Could you please count how many lines in the data below hold the string "cont"? Reply with only the number.
EXTRACTED MATERIAL Start Marker
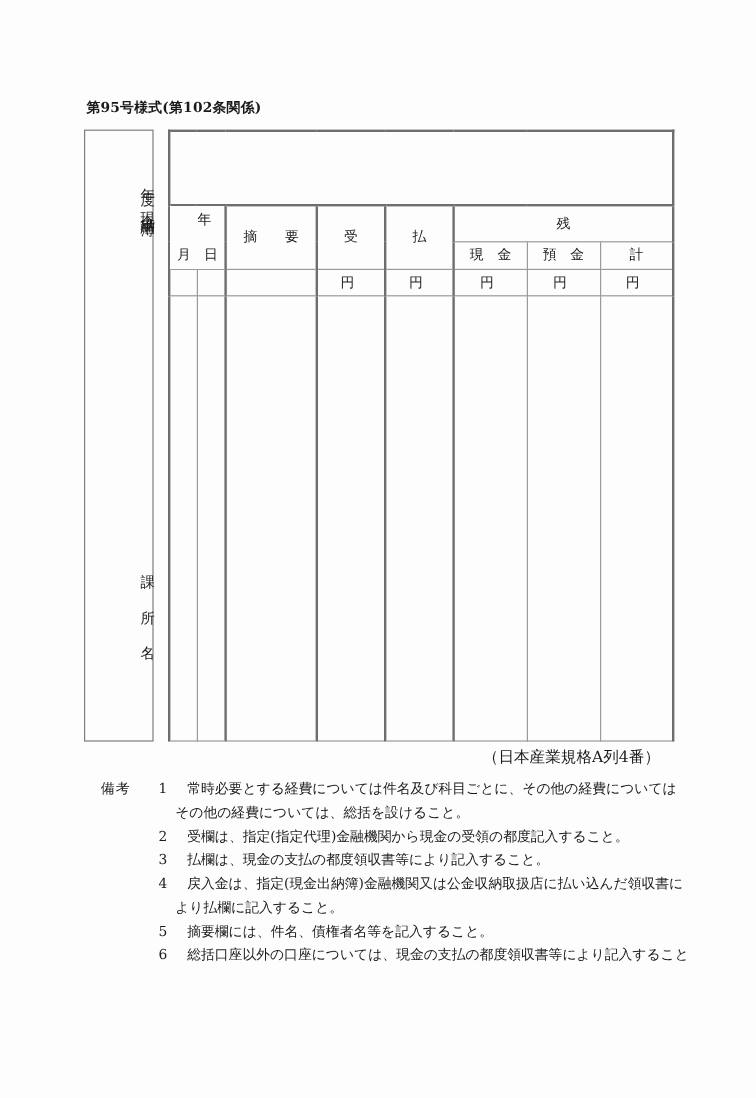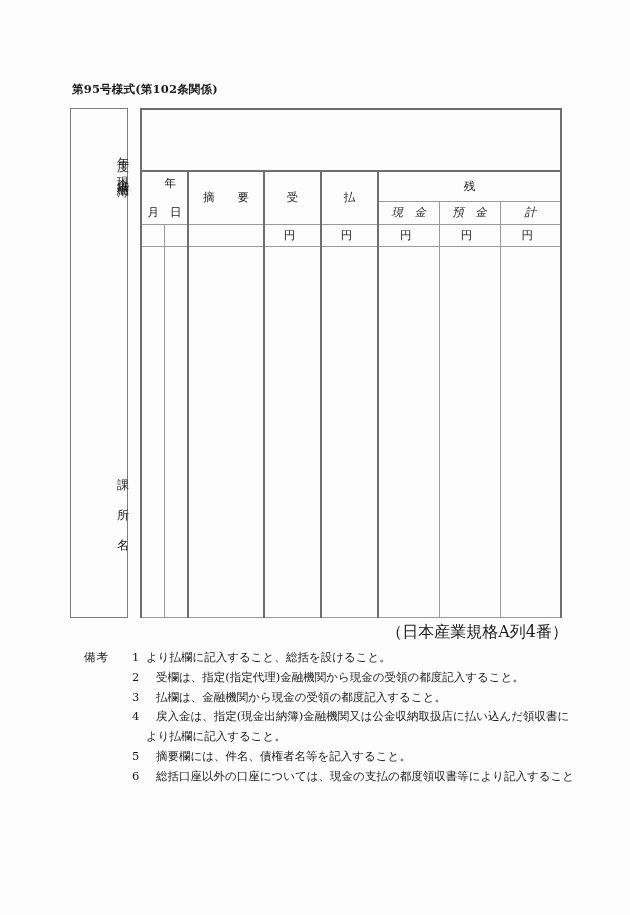--- a/index.html
+++ b/index.html
@@ -99,21 +99,21 @@
   .hv-l { border-left: 2px solid #6e6e6e !important; }
   .hv-r { border-right: 2px solid #6e6e6e !important; }
   .hh-t { border-top: 2px solid #6e6e6e !important; }
 
   
   #ledger-top-blank {
     height: 58px;
   }
 
   .hdr-row1 td { height: 28px; }
-  .hdr-row2 td { height: 22px; font-style: italic; }
+  .hdr-row2 td { height: 22px; }
   .yen-row td   { height: 20px; }
 
   
   .date-head {
     position: relative;
     height: 50px;
   }
   .date-head .yr {
     position: absolute;
     left: 50%;
@@ -138,23 +138,23 @@
     padding-right: 6px !important;
     font-size: 11.5px;
   }
 
   
   .body-row td { height: 360px; }
 
   
   #jis-note {
     position: absolute;
-    right: 62px;
+    right: 80px;
     top: 622px;
-    font-size: 16px;
+    font-size: 13px;
     white-space: nowrap;
   }
 
   
   #remarks {
     position: absolute;
     left: 84px;
     top: 648px;
     width: 500px;
     font-size: 11.5px;
@@ -265,29 +265,30 @@
     </table>
 </div>
 
 <div id="jis-note">（日本産業規格A列4番）</div>
 
 <div id="remarks">
   <span id="remarks-label">備考</span>
   <ul id="remarks-list">
       <li>
         <span class="num">1</span>
-        <span class="cont">より払欄に記入すること、総括を設けること。</span>
+        <span class="txt">常時必要とする経費については件名及び科目ごとに、その他の経費については</span>
+        <span class="cont">その他の経費については、総括を設けること。</span>
       </li>
       <li>
         <span class="num">2</span>
         <span class="txt">受欄は、指定(指定代理)金融機関から現金の受領の都度記入すること。</span>
       </li>
       <li>
         <span class="num">3</span>
-        <span class="txt">払欄は、金融機関から現金の受領の都度記入すること。</span>
+        <span class="txt">払欄は、現金の支払の都度領収書等により記入すること。</span>
       </li>
       <li>
         <span class="num">4</span>
         <span class="txt">戻入金は、指定(現金出納簿)金融機関又は公金収納取扱店に払い込んだ領収書に</span>
         <span class="cont">より払欄に記入すること。</span>
       </li>
       <li>
         <span class="num">5</span>
         <span class="txt">摘要欄には、件名、債権者名等を記入すること。</span>
       </li>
EXTRACTED MATERIAL End Marker
**RESPONSE**
3